_RECORDS FOR THIS TASK_:
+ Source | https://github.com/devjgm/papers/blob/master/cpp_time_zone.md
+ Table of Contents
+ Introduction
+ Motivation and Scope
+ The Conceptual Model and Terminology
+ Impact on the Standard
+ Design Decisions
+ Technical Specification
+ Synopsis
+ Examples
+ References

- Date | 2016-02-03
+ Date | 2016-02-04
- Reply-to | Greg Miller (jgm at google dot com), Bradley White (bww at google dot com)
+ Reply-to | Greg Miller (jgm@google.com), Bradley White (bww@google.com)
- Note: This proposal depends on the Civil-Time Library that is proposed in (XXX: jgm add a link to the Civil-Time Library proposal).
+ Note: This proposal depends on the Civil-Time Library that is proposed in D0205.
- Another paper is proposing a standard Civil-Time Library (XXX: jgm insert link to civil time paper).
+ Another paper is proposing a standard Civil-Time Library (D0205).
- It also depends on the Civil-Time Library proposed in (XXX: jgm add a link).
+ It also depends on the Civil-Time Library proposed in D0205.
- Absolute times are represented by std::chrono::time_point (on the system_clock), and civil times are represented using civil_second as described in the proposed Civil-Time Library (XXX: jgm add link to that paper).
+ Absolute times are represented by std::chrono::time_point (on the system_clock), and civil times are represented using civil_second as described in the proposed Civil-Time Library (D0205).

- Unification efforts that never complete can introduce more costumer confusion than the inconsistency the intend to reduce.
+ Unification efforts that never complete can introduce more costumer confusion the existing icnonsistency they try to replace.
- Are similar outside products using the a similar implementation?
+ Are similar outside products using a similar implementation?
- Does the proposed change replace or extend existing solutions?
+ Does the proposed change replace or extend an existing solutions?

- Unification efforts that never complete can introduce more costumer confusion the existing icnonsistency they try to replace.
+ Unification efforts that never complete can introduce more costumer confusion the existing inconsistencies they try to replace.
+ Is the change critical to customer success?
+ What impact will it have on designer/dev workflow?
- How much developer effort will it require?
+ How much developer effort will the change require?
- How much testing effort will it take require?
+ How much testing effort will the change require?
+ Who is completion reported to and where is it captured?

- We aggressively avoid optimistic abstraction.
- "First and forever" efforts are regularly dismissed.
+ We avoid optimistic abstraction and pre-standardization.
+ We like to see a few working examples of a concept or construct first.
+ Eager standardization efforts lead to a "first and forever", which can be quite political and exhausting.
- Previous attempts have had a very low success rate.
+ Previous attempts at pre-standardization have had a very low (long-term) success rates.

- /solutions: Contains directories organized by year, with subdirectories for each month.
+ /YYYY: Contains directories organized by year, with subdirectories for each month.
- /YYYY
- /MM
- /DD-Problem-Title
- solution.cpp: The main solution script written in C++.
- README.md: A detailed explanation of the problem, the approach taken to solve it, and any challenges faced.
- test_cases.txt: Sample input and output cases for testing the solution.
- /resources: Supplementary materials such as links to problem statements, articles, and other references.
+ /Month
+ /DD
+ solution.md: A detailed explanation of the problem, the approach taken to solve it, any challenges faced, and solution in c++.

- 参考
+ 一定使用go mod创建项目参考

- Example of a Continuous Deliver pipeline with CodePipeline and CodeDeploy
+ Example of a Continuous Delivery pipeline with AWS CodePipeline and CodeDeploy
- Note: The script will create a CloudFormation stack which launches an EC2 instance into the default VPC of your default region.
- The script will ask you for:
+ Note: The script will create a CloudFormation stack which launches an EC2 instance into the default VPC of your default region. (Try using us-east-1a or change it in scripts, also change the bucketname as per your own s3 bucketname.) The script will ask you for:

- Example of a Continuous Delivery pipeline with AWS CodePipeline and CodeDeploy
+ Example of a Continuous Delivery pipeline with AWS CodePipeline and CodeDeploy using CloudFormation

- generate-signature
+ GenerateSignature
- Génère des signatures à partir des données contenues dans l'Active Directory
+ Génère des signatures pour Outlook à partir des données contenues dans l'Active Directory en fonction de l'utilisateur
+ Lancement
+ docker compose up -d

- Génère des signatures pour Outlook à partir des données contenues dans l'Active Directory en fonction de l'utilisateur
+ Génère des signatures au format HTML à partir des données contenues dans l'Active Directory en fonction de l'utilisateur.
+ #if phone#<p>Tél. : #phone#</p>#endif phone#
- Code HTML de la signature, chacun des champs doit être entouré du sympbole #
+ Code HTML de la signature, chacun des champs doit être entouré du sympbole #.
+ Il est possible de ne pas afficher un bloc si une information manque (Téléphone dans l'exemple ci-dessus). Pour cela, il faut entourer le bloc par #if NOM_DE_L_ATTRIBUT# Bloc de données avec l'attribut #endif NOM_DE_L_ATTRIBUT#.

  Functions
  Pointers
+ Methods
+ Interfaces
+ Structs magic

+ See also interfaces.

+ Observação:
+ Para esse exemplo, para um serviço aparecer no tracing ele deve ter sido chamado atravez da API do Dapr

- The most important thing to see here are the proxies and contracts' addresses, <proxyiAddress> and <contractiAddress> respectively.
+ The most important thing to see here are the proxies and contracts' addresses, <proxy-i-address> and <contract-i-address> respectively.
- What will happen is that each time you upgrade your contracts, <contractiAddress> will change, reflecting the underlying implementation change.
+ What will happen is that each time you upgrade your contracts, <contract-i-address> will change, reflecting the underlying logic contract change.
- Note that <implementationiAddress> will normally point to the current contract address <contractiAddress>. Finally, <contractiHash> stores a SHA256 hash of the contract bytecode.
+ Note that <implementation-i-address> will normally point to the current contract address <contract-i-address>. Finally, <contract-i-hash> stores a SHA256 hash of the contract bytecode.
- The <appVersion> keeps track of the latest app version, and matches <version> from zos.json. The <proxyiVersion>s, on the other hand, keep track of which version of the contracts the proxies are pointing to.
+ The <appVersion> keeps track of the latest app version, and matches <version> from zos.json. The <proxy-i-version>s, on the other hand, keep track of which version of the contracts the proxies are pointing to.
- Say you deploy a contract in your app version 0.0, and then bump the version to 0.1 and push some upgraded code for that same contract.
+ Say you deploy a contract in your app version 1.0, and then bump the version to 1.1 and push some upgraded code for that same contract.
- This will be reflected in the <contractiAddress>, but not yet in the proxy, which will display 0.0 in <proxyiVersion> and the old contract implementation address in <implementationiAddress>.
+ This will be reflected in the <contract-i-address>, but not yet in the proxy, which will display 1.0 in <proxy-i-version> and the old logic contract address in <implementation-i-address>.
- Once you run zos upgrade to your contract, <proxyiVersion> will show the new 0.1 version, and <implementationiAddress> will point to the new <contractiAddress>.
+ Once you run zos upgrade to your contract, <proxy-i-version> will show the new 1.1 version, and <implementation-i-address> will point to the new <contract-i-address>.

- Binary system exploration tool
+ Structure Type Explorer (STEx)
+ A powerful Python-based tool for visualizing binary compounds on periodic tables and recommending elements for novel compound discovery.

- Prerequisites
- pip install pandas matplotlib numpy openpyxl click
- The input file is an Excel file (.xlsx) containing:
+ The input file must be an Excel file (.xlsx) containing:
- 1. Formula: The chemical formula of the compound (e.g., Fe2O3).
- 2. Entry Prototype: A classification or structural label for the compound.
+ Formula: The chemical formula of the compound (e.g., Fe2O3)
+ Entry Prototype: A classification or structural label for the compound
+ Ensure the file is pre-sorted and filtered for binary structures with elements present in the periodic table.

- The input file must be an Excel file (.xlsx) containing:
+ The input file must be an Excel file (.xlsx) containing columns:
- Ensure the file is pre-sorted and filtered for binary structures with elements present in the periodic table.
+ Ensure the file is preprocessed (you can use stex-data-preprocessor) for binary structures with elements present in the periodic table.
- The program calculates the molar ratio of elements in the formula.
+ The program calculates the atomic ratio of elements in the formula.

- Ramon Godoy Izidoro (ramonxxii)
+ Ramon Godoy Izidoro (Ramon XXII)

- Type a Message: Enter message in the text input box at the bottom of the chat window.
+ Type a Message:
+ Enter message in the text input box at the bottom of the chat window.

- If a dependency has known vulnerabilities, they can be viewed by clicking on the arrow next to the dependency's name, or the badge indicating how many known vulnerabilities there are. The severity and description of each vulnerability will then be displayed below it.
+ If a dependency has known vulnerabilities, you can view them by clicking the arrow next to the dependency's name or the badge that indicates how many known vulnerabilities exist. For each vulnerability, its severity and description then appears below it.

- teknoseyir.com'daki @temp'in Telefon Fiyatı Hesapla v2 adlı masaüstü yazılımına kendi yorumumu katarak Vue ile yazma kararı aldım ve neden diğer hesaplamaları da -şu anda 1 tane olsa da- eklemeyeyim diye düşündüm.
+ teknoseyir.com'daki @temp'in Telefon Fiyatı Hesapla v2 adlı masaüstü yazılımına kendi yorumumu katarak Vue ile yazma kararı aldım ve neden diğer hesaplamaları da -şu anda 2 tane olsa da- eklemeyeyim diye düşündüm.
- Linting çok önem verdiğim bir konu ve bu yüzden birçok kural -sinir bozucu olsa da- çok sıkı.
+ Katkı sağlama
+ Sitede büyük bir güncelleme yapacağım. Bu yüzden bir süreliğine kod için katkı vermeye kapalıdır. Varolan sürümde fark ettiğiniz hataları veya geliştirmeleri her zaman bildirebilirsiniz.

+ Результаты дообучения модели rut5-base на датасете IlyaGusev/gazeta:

_TASK GOAL_:
Return each line of the data above that includes the word "Unification".

_RESPONSE AREA_:
- Unification efforts that never complete can introduce more costumer confusion than the inconsistency the intend to reduce.
+ Unification efforts that never complete can introduce more costumer confusion the existing icnonsistency they try to replace.
- Unification efforts that never complete can introduce more costumer confusion the existing icnonsistency they try to replace.
+ Unification efforts that never complete can introduce more costumer confusion the existing inconsistencies they try to replace.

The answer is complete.